*YOUR TASK:* What is wanted is the full listing, word for word, without its pictures.

+++++

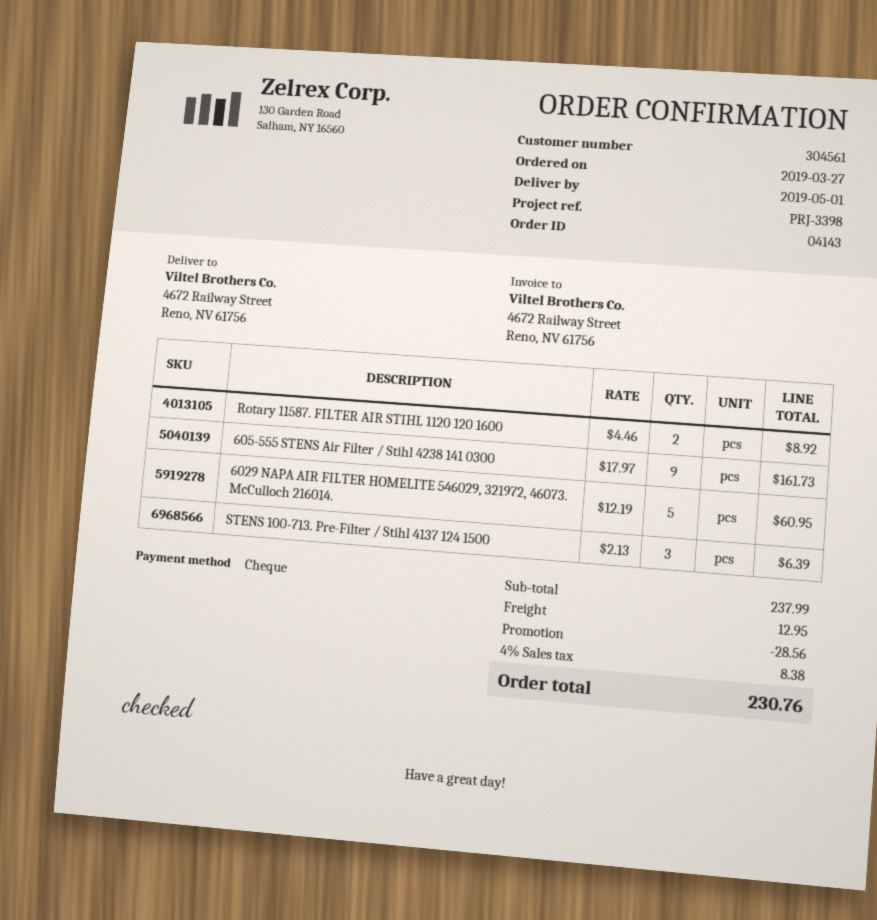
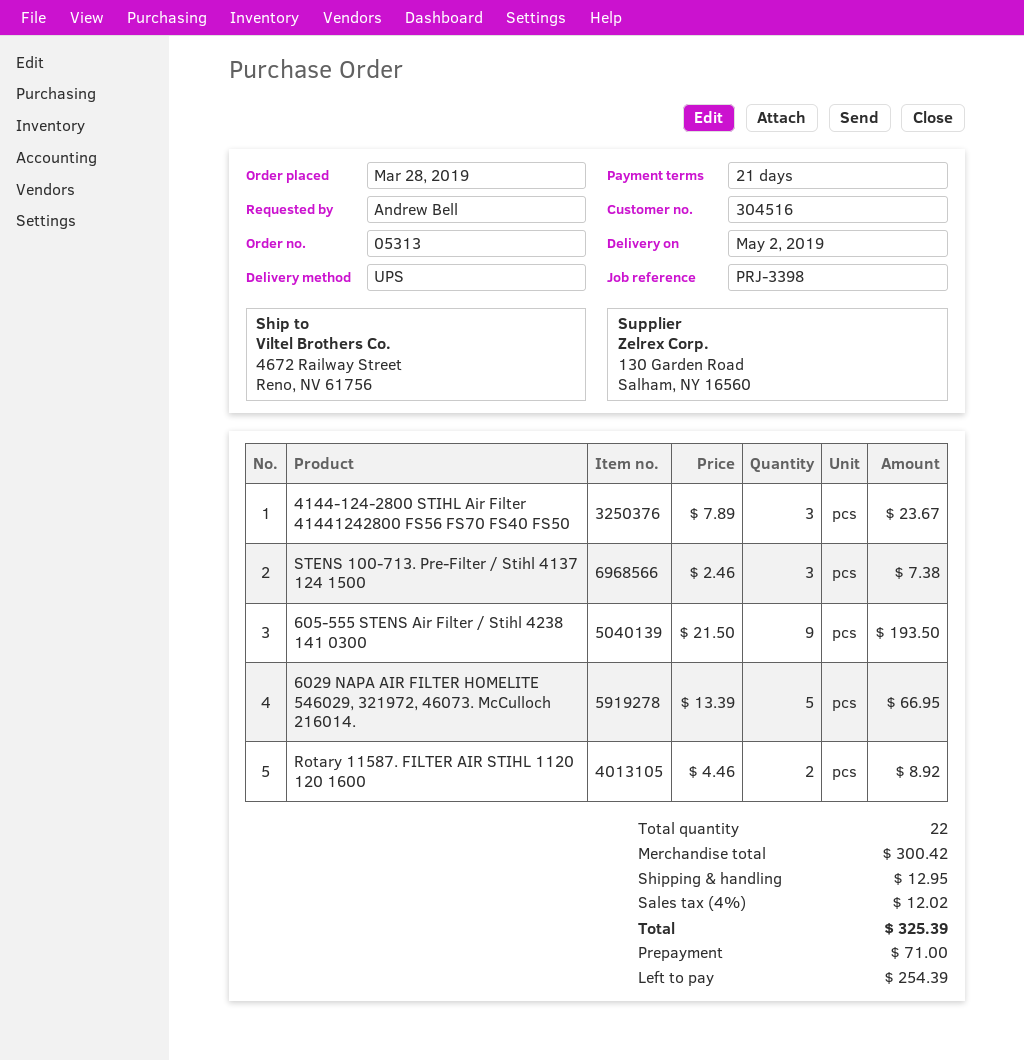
order number: 04143 -> 05313
order date: 2019-03-27 -> 2019-03-28
delivery date: 2019-05-01 -> 2019-05-02
customer number: 304561 -> 304516
605-555 STENS Air Filter / Stihl 4238 141 0300: 9 x 17.97 = 161.73 -> 9 x 21.50 = 193.50
6029 NAPA AIR FILTER HOMELITE 546029, 321972, 46073. McCulloch 216014.: 5 x 12.19 = 60.95 -> 5 x 13.39 = 66.95
STENS 100-713. Pre-Filter / Stihl 4137 124 1500: 3 x 2.13 = 6.39 -> 3 x 2.46 = 7.38
4144-124-2800 STIHL Air Filter 41441242800 FS56 FS70 FS40 FS50: none -> 3 x 7.89 = 23.67
subtotal: 237.99 -> 300.42
discount: 28.56 -> none
tax: 4% = 8.38 -> 4% = 12.02
total: 230.76 -> 325.39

+++++

*YOUR SOLUTION:*
order number: 04143 -> 05313
order date: 2019-03-27 -> 2019-03-28
delivery date: 2019-05-01 -> 2019-05-02
customer number: 304561 -> 304516
605-555 STENS Air Filter / Stihl 4238 141 0300: 9 x 17.97 = 161.73 -> 9 x 21.50 = 193.50
6029 NAPA AIR FILTER HOMELITE 546029, 321972, 46073. McCulloch 216014.: 5 x 12.19 = 60.95 -> 5 x 13.39 = 66.95
STENS 100-713. Pre-Filter / Stihl 4137 124 1500: 3 x 2.13 = 6.39 -> 3 x 2.46 = 7.38
4144-124-2800 STIHL Air Filter 41441242800 FS56 FS70 FS40 FS50: none -> 3 x 7.89 = 23.67
subtotal: 237.99 -> 300.42
discount: 28.56 -> none
tax: 4% = 8.38 -> 4% = 12.02
total: 230.76 -> 325.39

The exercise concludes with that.